- WHAT IS EXPECTED
Below this line is a set of entries; quote exactly the lines from the line that contains "[222,482,239,492] Sie ->" to the line that contains "[317,524,362,538] Aufgabe ->", both lines included.

- EXERCISE DATA
--- START ---

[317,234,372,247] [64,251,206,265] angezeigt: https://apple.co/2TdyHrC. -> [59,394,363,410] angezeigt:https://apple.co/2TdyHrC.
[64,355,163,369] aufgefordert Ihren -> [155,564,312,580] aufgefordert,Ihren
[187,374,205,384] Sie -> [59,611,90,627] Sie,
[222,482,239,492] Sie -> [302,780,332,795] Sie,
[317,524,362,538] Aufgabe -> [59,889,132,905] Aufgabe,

--- END ---
--- START ---

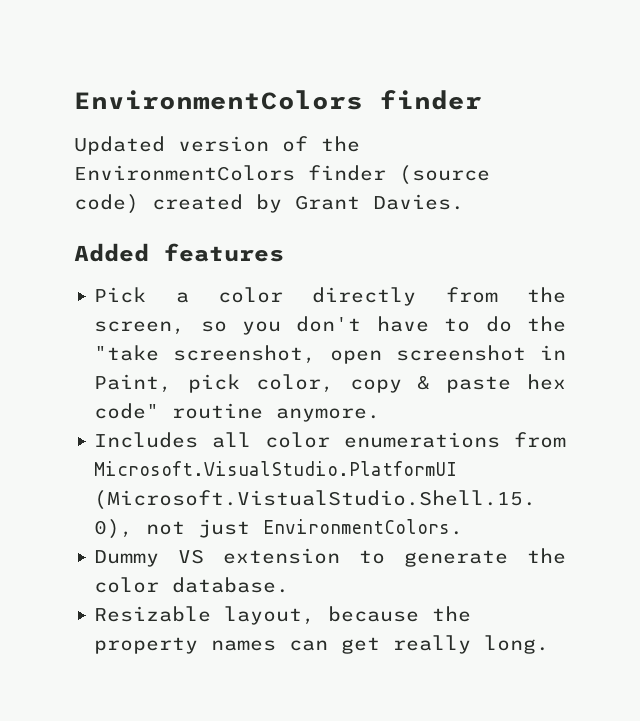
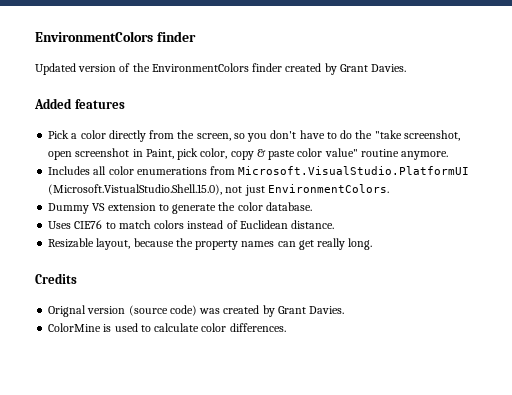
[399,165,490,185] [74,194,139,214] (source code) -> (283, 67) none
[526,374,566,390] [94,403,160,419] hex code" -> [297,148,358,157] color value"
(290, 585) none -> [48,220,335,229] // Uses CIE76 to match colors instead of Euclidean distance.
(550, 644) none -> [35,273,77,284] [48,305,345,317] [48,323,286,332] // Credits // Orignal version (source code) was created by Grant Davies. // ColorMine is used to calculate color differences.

--- END ---

- RESULT OF THE EXERCISE
[222,482,239,492] Sie -> [302,780,332,795] Sie,
[317,524,362,538] Aufgabe -> [59,889,132,905] Aufgabe,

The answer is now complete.